Italian economist Vilfredo Federico Damaso Pareto observed in 1906 that 80 percent of the land in Italy was owned by 20 percent of the population. Later, he observed this noteworthy ratio seemed to apply to other parts of life, such as gardening: 80 percent of his peas were produced by 20 percent of the peapods. Over time, this concept has come to be known as the “Pareto Principle,” “The 80/20 Rule,” and even “The Vital Few and Trivial Many Rule.” Interestingly, another of Pareto’s most noteworthy and controversial theories is that human beings are not, for the most part, motivated by logic and reason but rather by sentiment.
Observing the Pareto Principle in Action
Here are some 80/20 rule applications:
- Does 20 percent of your sales force produce 80 percent of revenues?
- Do 20 percent of your products account for 80 percent of product sales?
- Do 80 percent of your visitors see only 20 percent of your Web site pages?
- Do 80 percent of delays arise from 20 percent of the possible causes of delay?
- Do 80 percent of customer complaints arise from 20 percent of your products or services?
We all waste lots of time on trivial, repetitive tasks. That often means people are kept busy whether it is important or not, equipment is running whether needed or not, sales are made whether they are profitable or not.

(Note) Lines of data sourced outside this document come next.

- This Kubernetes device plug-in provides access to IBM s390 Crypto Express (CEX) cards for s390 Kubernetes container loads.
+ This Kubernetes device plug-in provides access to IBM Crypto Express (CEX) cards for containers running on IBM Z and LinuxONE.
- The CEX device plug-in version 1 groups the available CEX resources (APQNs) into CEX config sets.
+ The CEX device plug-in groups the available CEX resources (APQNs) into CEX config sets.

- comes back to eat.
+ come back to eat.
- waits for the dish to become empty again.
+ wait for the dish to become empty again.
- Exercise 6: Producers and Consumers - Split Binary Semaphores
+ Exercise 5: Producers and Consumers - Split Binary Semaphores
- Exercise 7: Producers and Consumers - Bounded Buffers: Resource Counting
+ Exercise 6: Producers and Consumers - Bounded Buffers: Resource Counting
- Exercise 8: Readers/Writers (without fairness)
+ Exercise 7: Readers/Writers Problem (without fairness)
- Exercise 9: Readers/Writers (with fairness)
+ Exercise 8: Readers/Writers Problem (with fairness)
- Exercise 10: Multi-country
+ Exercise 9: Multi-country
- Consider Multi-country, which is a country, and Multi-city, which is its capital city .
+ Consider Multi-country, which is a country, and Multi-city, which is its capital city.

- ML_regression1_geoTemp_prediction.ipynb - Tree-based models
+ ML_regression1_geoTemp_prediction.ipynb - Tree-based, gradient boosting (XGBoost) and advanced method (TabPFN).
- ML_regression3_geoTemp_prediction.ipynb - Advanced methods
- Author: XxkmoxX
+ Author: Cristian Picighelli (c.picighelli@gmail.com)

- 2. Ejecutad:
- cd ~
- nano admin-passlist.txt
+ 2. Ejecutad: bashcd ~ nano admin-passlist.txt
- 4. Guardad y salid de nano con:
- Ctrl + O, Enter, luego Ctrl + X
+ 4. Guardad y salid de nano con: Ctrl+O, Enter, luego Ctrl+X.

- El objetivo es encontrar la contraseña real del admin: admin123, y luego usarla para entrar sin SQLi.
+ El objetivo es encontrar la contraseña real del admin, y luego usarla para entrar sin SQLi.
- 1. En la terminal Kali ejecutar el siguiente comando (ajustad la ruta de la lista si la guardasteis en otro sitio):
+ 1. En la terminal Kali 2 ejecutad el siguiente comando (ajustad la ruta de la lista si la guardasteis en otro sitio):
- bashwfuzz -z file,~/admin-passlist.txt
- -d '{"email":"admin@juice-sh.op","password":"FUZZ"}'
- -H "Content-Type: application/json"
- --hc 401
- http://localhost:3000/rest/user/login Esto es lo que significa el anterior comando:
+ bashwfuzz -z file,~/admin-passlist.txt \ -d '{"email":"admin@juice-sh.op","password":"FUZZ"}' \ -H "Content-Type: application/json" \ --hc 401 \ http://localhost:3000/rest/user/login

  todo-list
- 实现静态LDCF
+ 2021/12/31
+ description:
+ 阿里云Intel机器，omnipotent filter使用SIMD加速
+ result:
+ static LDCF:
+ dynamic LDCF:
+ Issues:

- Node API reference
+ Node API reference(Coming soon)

Is the assertion that a small number of events produce the majority of results valid? It may not be a hard rule with a fixed ratio, but the observation has merit:
- A handful of customers out of many produces the bulk of revenues.
- A handful of products out of many items in a line produces the bulk of orders.
- A handful of salespeople out of many produces the majority of new business.
- A handful of scientists produces most research and development innovations.
- Most grievances come from a few employees, and most absenteeism can be narrowed down to specific individuals.
- Most accidents occur in clearly identifiable groups.
- Truly poor (or great) performance is achieved by a few easily identifiable individuals.
We tend to ignore these realities in practice. We often give the best salespeople the most difficult accounts instead of focusing their talent in areas where they could generate extraordinary volumes. The most highly skilled workers are often given the toughest work, although concentrating their skills on trouble-free jobs would allow them to produce significantly more than less-skilled coworkers. The most talented people are often assigned to the most challenging problems that, even when resolved, generally contribute little additional revenue for the company.
Applying the Pareto Principle to Your E-Business
Here are three ways you can use the Pareto Principle.
1. Use best-seller lists.
Find the “vital few” and make them easy for your visitors to find.
Book bestseller lists, music top-40 charts, TV ratings, and Hollywood box-office receipts are not merely a barometer of popular culture. They’re important marketing tools.
According to John Bear (“The #1 New York Times Bestseller”):
On Sunday, August 9, 1942, with no prior announcement and no fanfare, the New York Times published a list, ‘The Best Selling Books, Here and Elsewhere.’ Without exception, that list has appeared in every Sunday edition of the paper for 50 years.
A book that makes it to the top of the New York Times’s bestseller list can proudly display “#1 New York Times Bestseller” on its book jacket. The publishers hope you will find yourself in a bookstore, see the book, and think, “If everyone else is reading it and buying it, I will, too.” Think The Amazon.com 100 was created for some other reason?
2. Find out what to optimize on your Web site.
Often, when we review a client’s WebTrends report, we spend a lot of time analyzing where and how traffic flows through the site. Guess what? About 80 percent of the traffic hits only 20 percent of the pages. We’ve found this to be true for both business-to-business (B2B) and business-to-consumer (B2C) sites (although it’s not always true for content sites). Where do we focus our energy? Ideally, on those 20 percent of pages that are critical to the sales and buying processes and are required to maximize conversions. If users can’t find those critical pages, we optimize the pages required to lead them there in the conversion process.
Take a look at Max-Effect.com, first the old site, then the redesigned one. When we analyzed how people bought yellow pages ad design from Max-Effect, we came to the conclusion they flowed through three pages: the home page, the samples page, then the contact page. So we spent time rewriting the copy on those pages and changing the samples page from a bunch of thumbnails to a couple of before-and-after ads with some copy. Bottom line: Max-Effect is generating four times more leads and closing more business with a third less traffic.
3. Fix or discontinue problematic products and services.
Stop wasting precious resources on products and services that drain energy, time, and money. Whatever the problem costs you today, when you redirect your efforts the return on investment will be much greater. Without negative baggage, you’ll see real improvement in efficiency, morale, and productivity.
Why only three items, and not a top-10 list? You guessed it, the Pareto Principle. Again.